The only other reason you're going to be having page faults is because you're trying to work with more data than can fit in memory. In this case, you will inevitably page fault. The only way to avoid that is to use less memory (or install more memory). So much less that all your data can fit in main memory at a given time.

btilly · on May 2, 2012

You keep saying "the only way" when there are other ways.

Let me give a concrete example.

You are page faulting because your data is in a large disk-backed hash. By the nature of a hash, you can access any part of it. Convert that hash to a B-tree, and similar requests are more likely to be close in memory. This can be a big win if there is a non-random access pattern (for instance you are more likely to look up recent records than old ones). Performance may magically get much better. You haven't changed how much memory you need, your data set, etc. But page faults are reduced.

More drastically, rather than going through one data set doing random lookups in another, you can sort both data sets and then process them in parallel. This is a much, much bigger change in the program. However it can result in many orders of magnitude better performance.

I am drawing these from a concrete example. I was looking at a month-end job that did summary end of month statistics for a busy website. Substituting a B-tree for a hash made it go from 5 days to something like 3 days. Not bad for under 5 minutes work. (I just changed the parameters that opened up the database file to use a different format.) Later I took the time to completely rewrite it, and that version took about an hour. Through this process there were no hardware improvements.

So you see, understanding disk performance issues is not useless for programmers. You have options for page faults other than asking for better hardware.

prophetjohn · on May 3, 2012

Now it's definitely you who is misunderstanding.

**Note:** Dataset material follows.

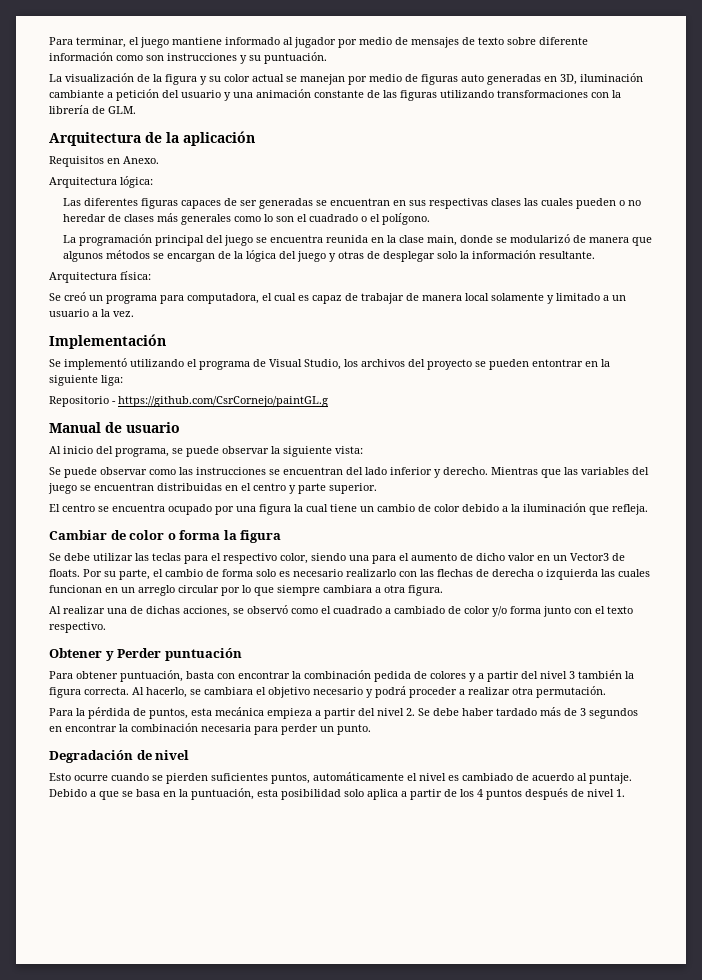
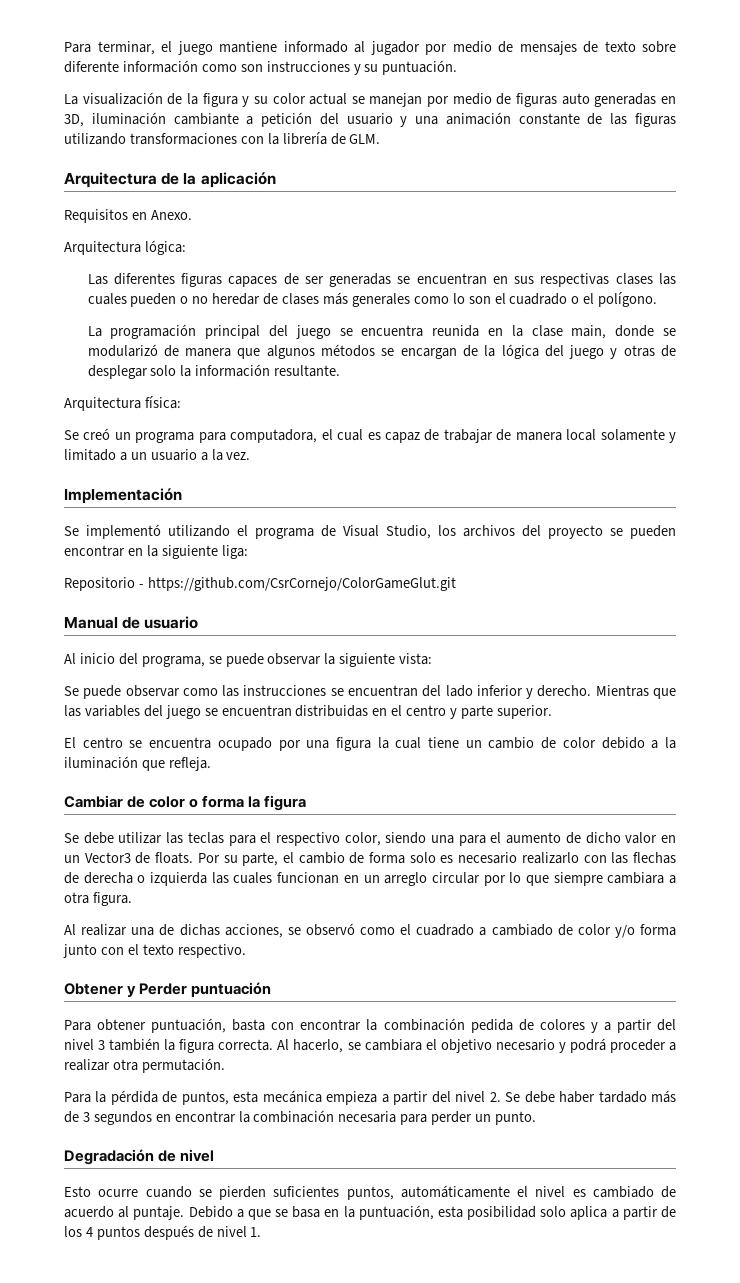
- Se implementó utilizando el programa de Visual Studio, los archivos del proyecto se pueden entontrar en la siguiente liga:
+ Se implementó utilizando el programa de Visual Studio, los archivos del proyecto se pueden encontrar en la siguiente liga:
- Repositorio - https://github.com/CsrCornejo/paintGL.g
+ Repositorio - https://github.com/CsrCornejo/ColorGameGlut.git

The scenario you just explained is a very nice example of the caveat that I allowed for. You've found an uncommon case where you're accessing memory in such a way to defy spatial and temporal locality and are experiencing page faults at a rate greater than those that are due to your data set simply being larger than your memory.

However, provided that your hash is greater than the size of your memory, you are still inevitably going to page fault if you expect to access every element of that hash. In that case, "the only way" to avoid page faults is to either increase the size of your memory or to use less of it.

    understanding disk performance issues is not useless for programmers

You're right; that's a fantastic point. The problem is that no one made that claim.

btilly · on May 3, 2012

Go back to http://news.ycombinator.com/item?id=3920319 to see the claim that I disagreed with. There is a lot that can be controlled at the page fault level other than just "use less memory". And having a lot of data in a hash is hardly an uncommon use case if someone's processing, for instance, a log file.

prophetjohn · on May 3, 2012

I mean, I know what claim you disagreed with. We just had a conversation spanning 9 hours where we hashed out (heh heh) what I actually meant in that post. I don't want to reset back to that post and start explaining from the beginning because I already typed all those words explaining what I meant.

And I dunno, man, you have big log files. I don't think that processing many-gigabyte log files is what most would call a common case, but I coud be totally wrong here.